As befits a cherub, the tragedy that eventually befell Mimi was Miltonian. While the thieving lovers of mortals such as we, after stealing our hearts, steal our money or our homes, or steal our friends or even our children, Mimi Gross’s demon lover, Red Grooms, stole her candid, mischievous soul and clothed himself in it.
The persona I was affecting in the late 50’s – the poetic roué – obligated me to make a pass at Mimi. She fended it off with a swift, charming smile, after which we became friends – good friends while she was a student at Bard College. With Mimi just up the road, I could come home to Poughkeepsie and enjoy the material comforts of the family nest and, in less time than it took me to get from my grungy sublet on 103rd Street to the Grand Street subway stop, I could, in Mimi’s room at Bard, return to the intense, absorbing, important (seemingly) drama of the downtown New York art scene.

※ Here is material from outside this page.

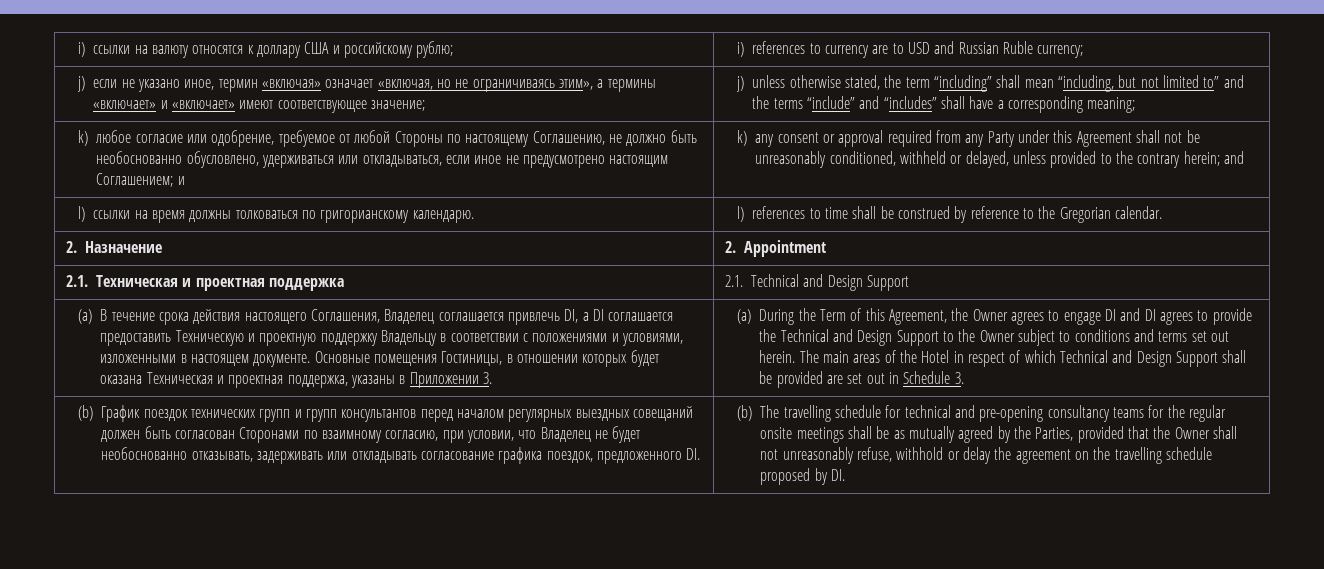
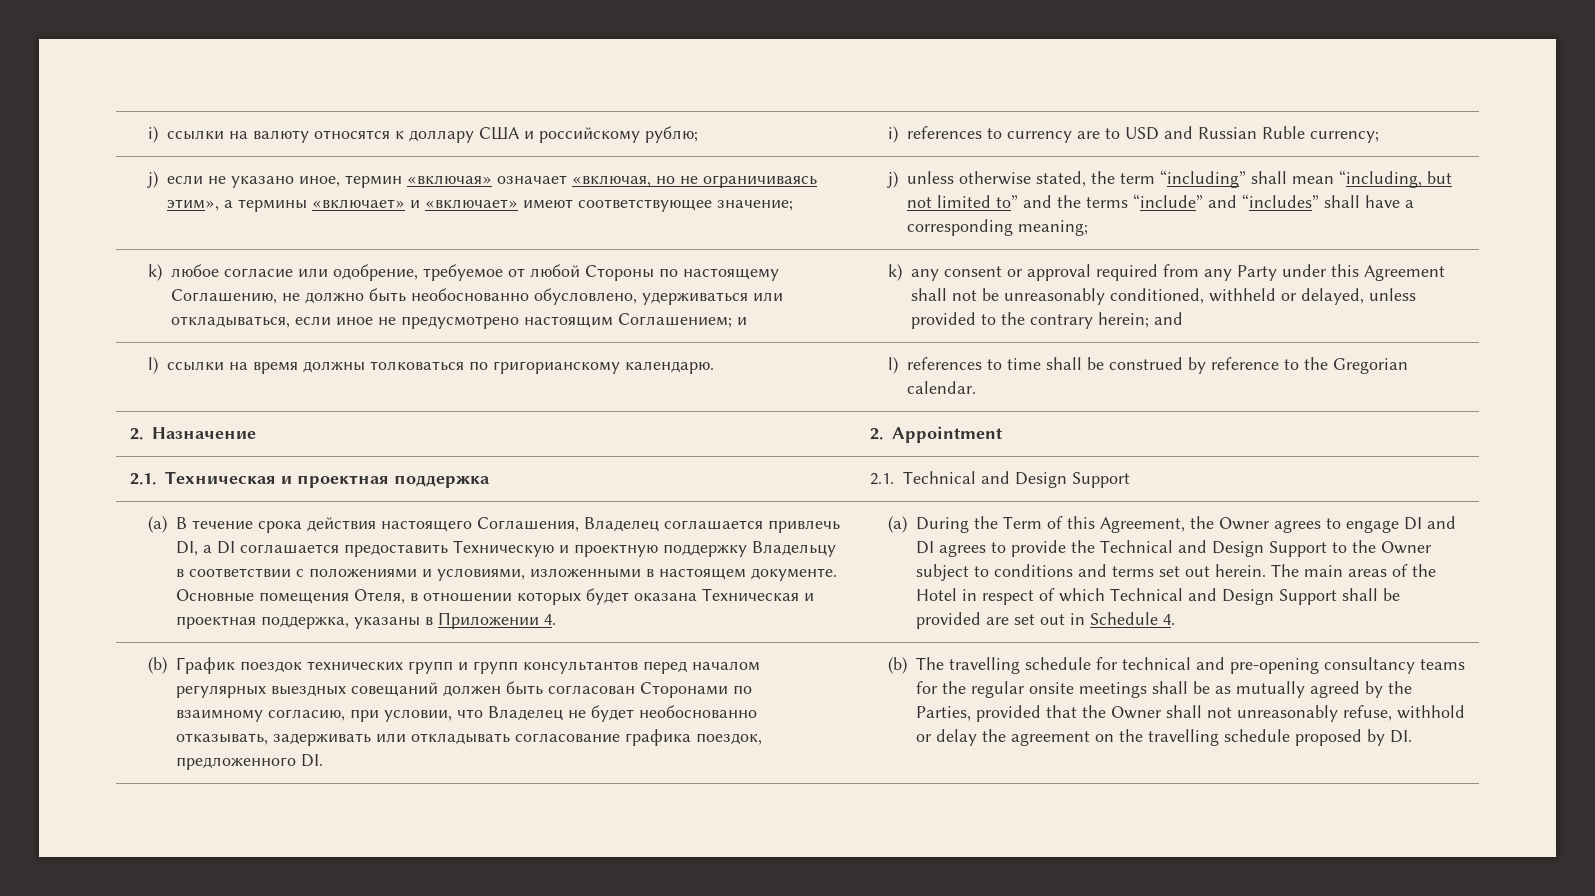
- Основные помещения Гостиницы, в отношении которых будет оказана Техническая и проектная поддержка, указаны в Приложении 3.
+ Основные помещения Отеля, в отношении которых будет оказана Техническая и проектная поддержка, указаны в Приложении 4.
- The main areas of the Hotel in respect of which Technical and Design Support shall be provided are set out in Schedule 3.
+ The main areas of the Hotel in respect of which Technical and Design Support shall be provided are set out in Schedule 4.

Often someone else from the city would be paying her a visit and one or two of Mimi’s devotees among the students might be there as well. However, one lovely day in early Spring, I found her alone. I proposed that we put the top down on my MG and take a drive across the new bridge. (The bridge had replaced the ferry between Rhinebeck and Kingston a few years earlier but, since I had not yet driven on it, it was new as far as I was concerned,.)
My father occasionally recounted how his father once pulled their car into a layby on old Route 9-W, on the edge of a high promontory overlooking the river and, gesturing upstream and downstream, extolled the beauties of the Hudson, calling it more magnificent than the Rhine. I had never seen the Rhine (nor had my father); driving across the Kingston-Rhinecliff Bridge that day, I felt I didn’t have to. The broad river flowing between tumbling green hills brought to mind Paul Goodman’s famous poem, The Lordly Hudson. (Well... it was famous around Columbia, anyway.) The view we beheld from the lofty bridge infused Goodman’s “lordly” with a Wagnerian stateliness.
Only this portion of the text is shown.